Он сделал еще шагов десять по направлению к углу, казавшемуся ему тупиком, из которого нет выхода. Но нет, отсюда можно было повернуть налево: каталоги вдоль стены продолжались; новый коридор, примерно той же длины, что и первый. Еще раз налево, до тех пор, пока не наткнулся на стену с закрытой пыльной дверью; к старому дереву было прислонено ведро со строительным мусором, огромная, грубая цепь была заперта висячим замком.

Давид Монторси провел правой рукой по волосам, уже намокшим от пота, приподнял шляпу левой рукой и фыркнул.

Он спрашивал себя, откуда начать свои изыскания, еще он спрашивал себя, имеют ли эти изыскания смысл, и задавался вопросом о том, почему ему не дали помощника, который бы ему посодействовал, потому что здесь надо было потратить целый день, прежде чем что-либо выудить. И потом, по правде говоря, удастся ли выудить какое-нибудь имя или обстоятельство, которое даст ему основание не передавать расследование о ребенке с Джуриати в полицию нравов?
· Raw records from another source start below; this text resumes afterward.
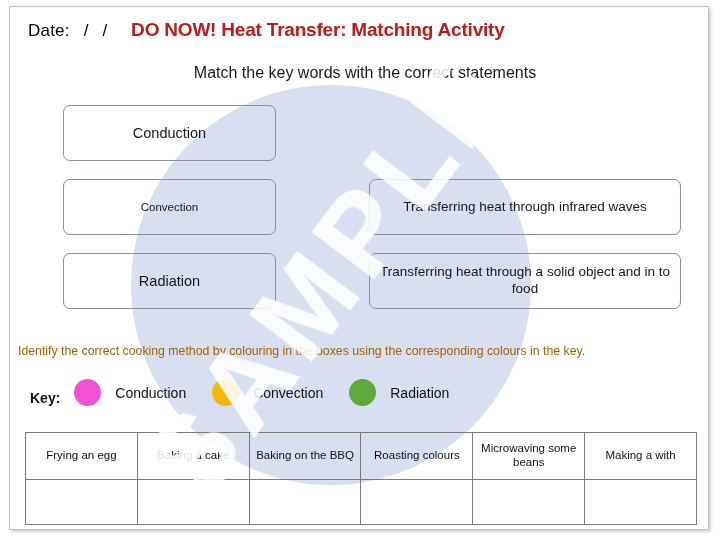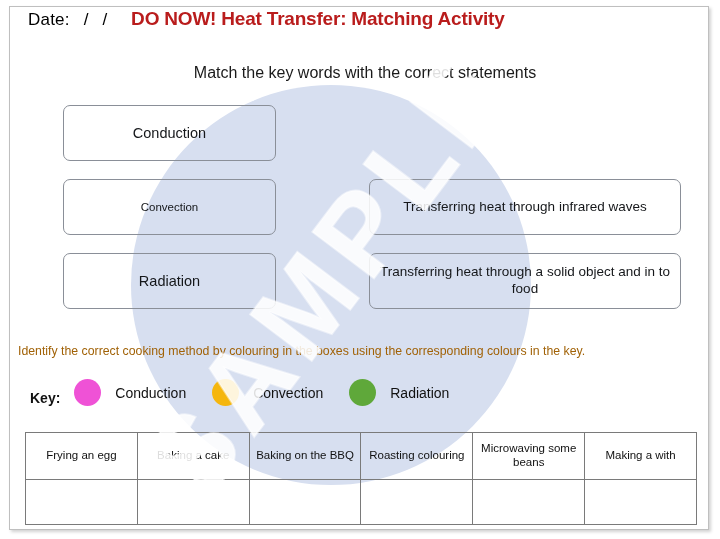--- a/index.html
+++ b/index.html
@@ -50,7 +50,7 @@
   #header-row {
     position: absolute;
     left: 0;
-    top: 1px;
+    top: 12px;
     width: 700px;
     display: flex;
     align-items: baseline;

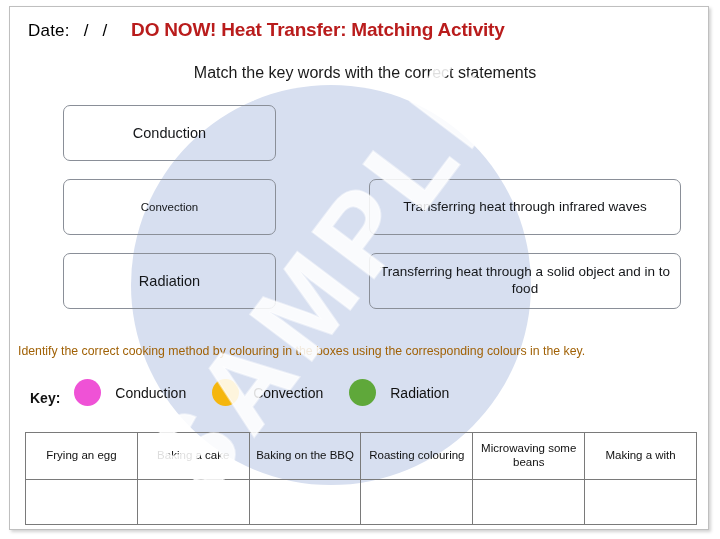--- a/index.html
+++ b/index.html
@@ -262,7 +262,7 @@
           <td>Frying an egg</td>
           <td>Baking a cake</td>
           <td>Baking on the BBQ</td>
-          <td>Roasting colouring</td>
+          <td>Roasting colours</td>
           <td>Microwaving some beans</td>
           <td>Making a with</td>
         </tr>

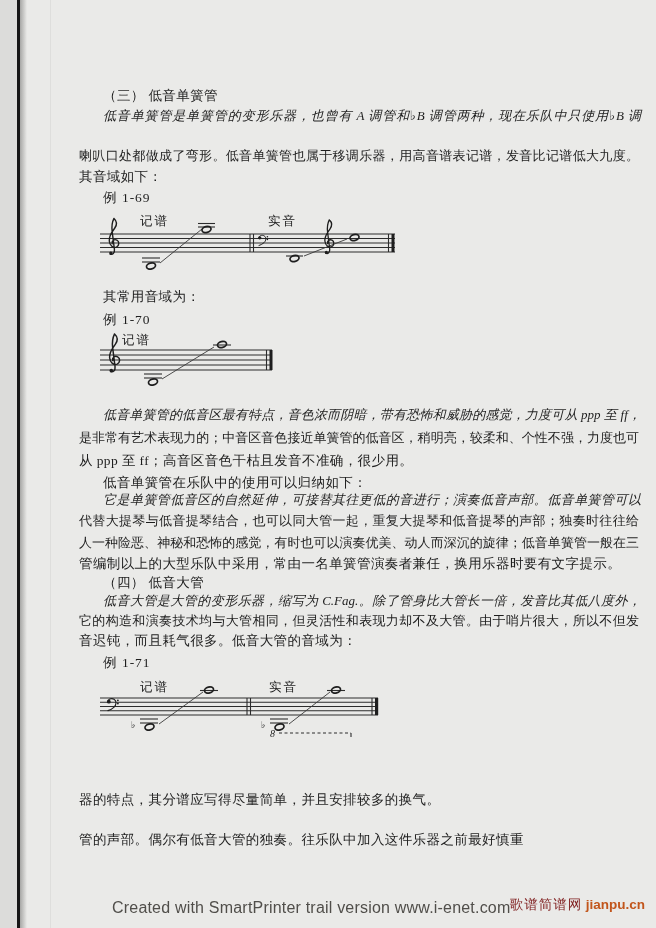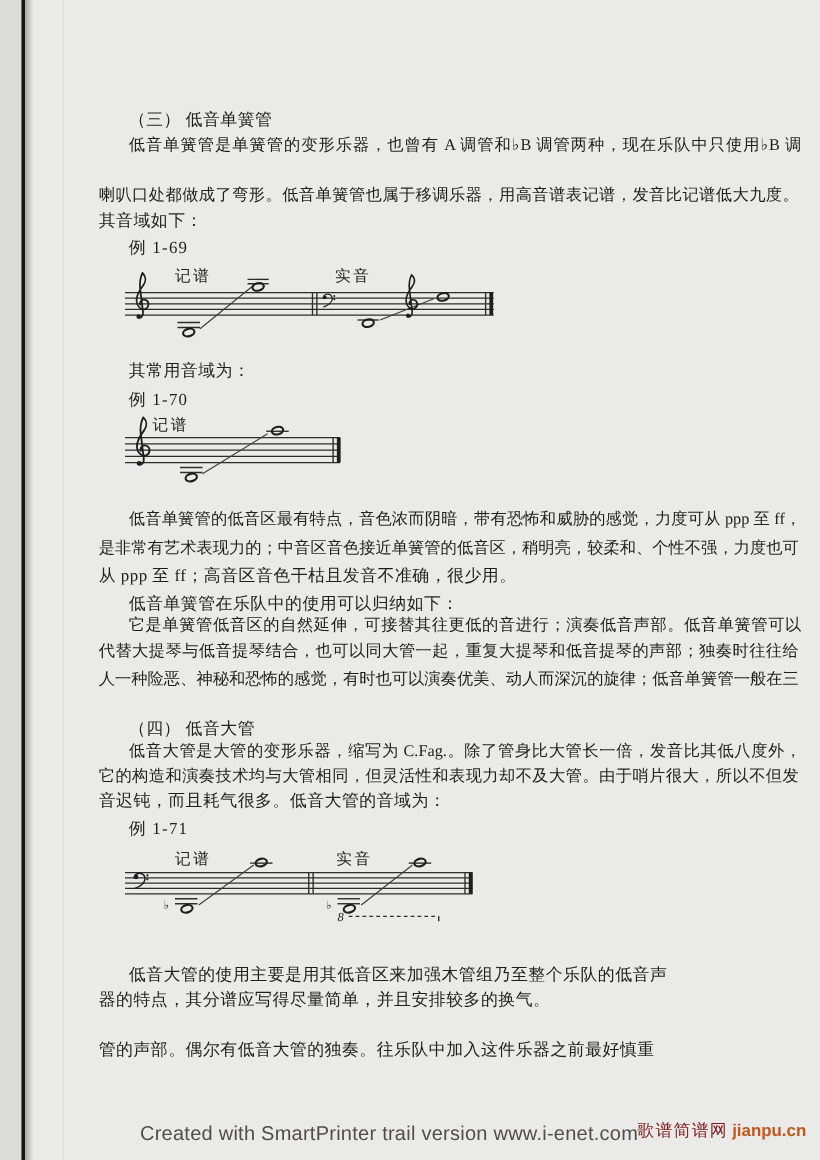--- a/index.html
+++ b/index.html
@@ -19,7 +19,7 @@
   .f560{left:62px;width:560px;white-space:normal;text-align:justify;text-align-last:justify;
         font-size:13px;letter-spacing:0;}
   .f538{left:86px;width:538px;white-space:normal;text-align:justify;text-align-last:justify;
-        font-size:13px;letter-spacing:0;}
+        font-size:13px;letter-spacing:0;font-style:italic;}
   .ind{left:86px;}
   .flush{left:62px;}
   .ex-label{font-weight:normal;letter-spacing:1px;}

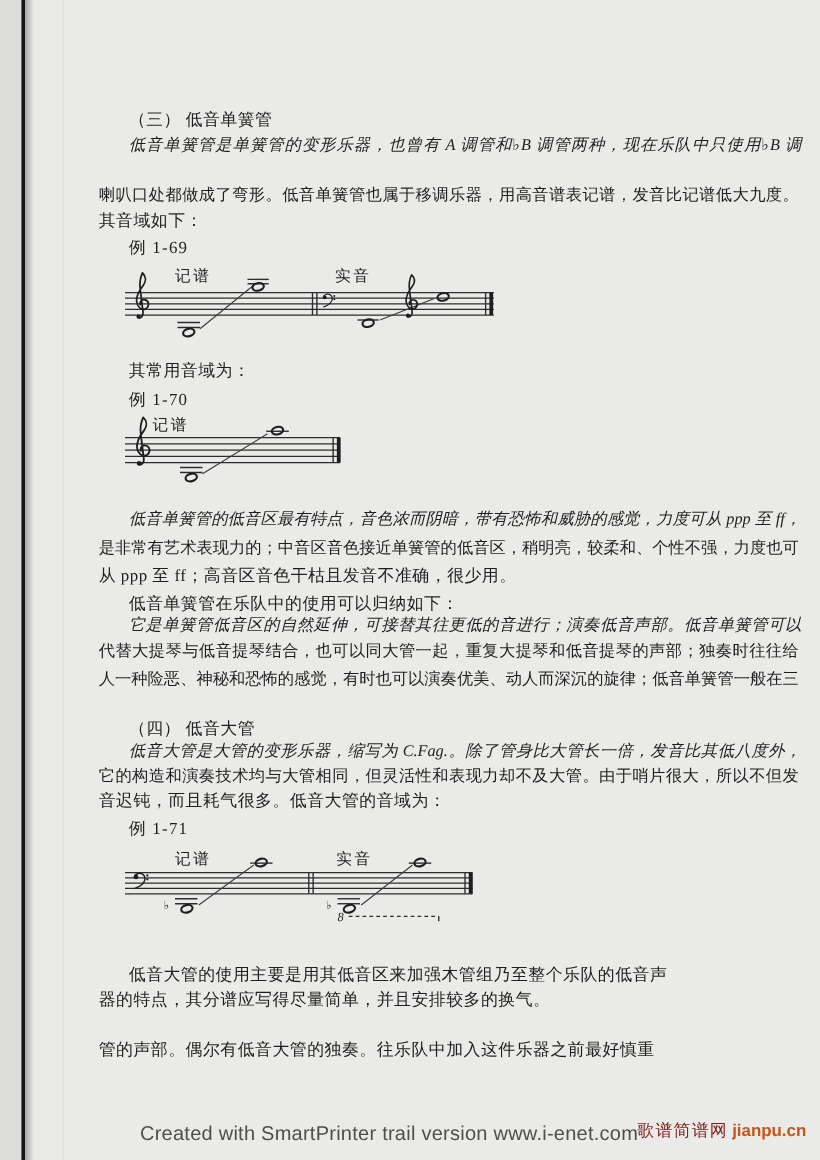--- a/index.html
+++ b/index.html
@@ -149,6 +149,7 @@
   <div class="ln f538" style="top:491px">它是单簧管低音区的自然延伸，可接替其往更低的音进行；演奏低音声部。低音单簧管可以</div>
   <div class="ln f560" style="top:512px">代替大提琴与低音提琴结合，也可以同大管一起，重复大提琴和低音提琴的声部；独奏时往往给</div>
   <div class="ln f560" style="top:534px">人一种险恶、神秘和恐怖的感觉，有时也可以演奏优美、动人而深沉的旋律；低音单簧管一般在三</div>
+  <div class="ln flush" style="top:555px">管编制以上的大型乐队中采用，常由一名单簧管演奏者兼任，换用乐器时要有文字提示。</div>
 
   <div class="ln ind" style="top:574px">（四） 低音大管</div>
   <div class="ln f538" style="top:592px">低音大管是大管的变形乐器，缩写为 C.Fag.。除了管身比大管长一倍，发音比其低八度外，</div>

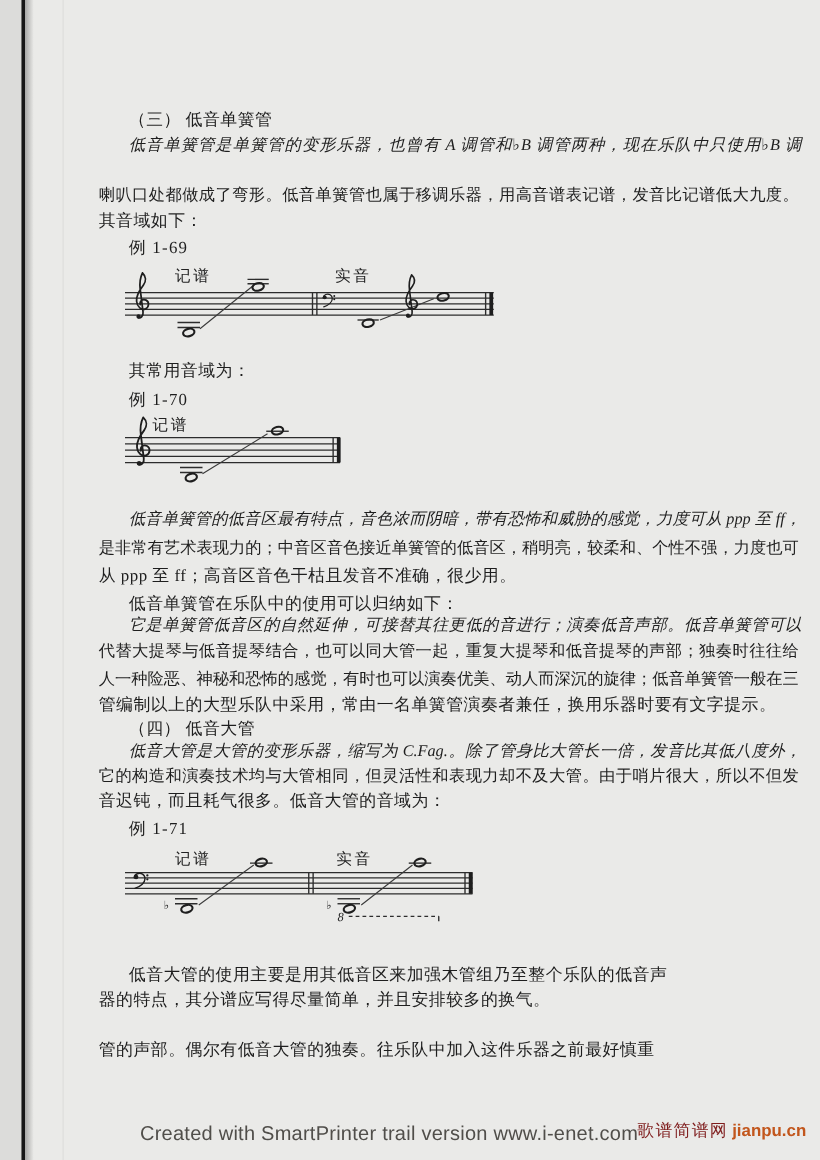--- a/index.html
+++ b/index.html
@@ -211,7 +211,6 @@
     </g>
   </svg>
 
-  <div class="ln ind" style="top:771px">低音大管的使用主要是用其低音区来加强木管组乃至整个乐队的低音声</div>
   <div class="ln flush" style="top:791px">器的特点，其分谱应写得尽量简单，并且安排较多的换气。</div>
   <div class="ln flush" style="top:831px">管的声部。偶尔有低音大管的独奏。往乐队中加入这件乐器之前最好慎重</div>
Он фыркнул еще раз, по неприятному стеклянному ощущению в ноздрях сообразил, что надышался пылью, изрядно надышался. И приступил к работе.


Полчаса он потратил только на то, чтобы понять систему, по которой были расположены карточки в архиве, относящиеся к партизанам, к фактам и страницам из летописи Сопротивления. Из этой пучины выплывали на поверхность машинописные буквы, стертые чернила на желтой, огрубевшей от времени бумаге, газетные вырезки с лохматыми краями, и постепенно их поглощали отблески сумрачного света, проникавшего из-за штор, сквозь толщу пыли. Сухой, перегретый воздух раздражал горло и глаза. Деревянный пол со странными мокрыми пятнами по бокам, возле стен, потрескивал в тишине, поскрипывал, подозрительные струи теплого воздуха поднимались от мертвого дерева вверх, к почерневшему потолку, в трех метрах от неровной поверхности паркета. Стершиеся лица, причесанные волосы — мягкие, давно прошедшие летние дни, — широкие, просторные одежды, истончившаяся бумага фотографий. Партизаны: имена, буквы — мертвые и живые, они снова возрождались из недр картотеки.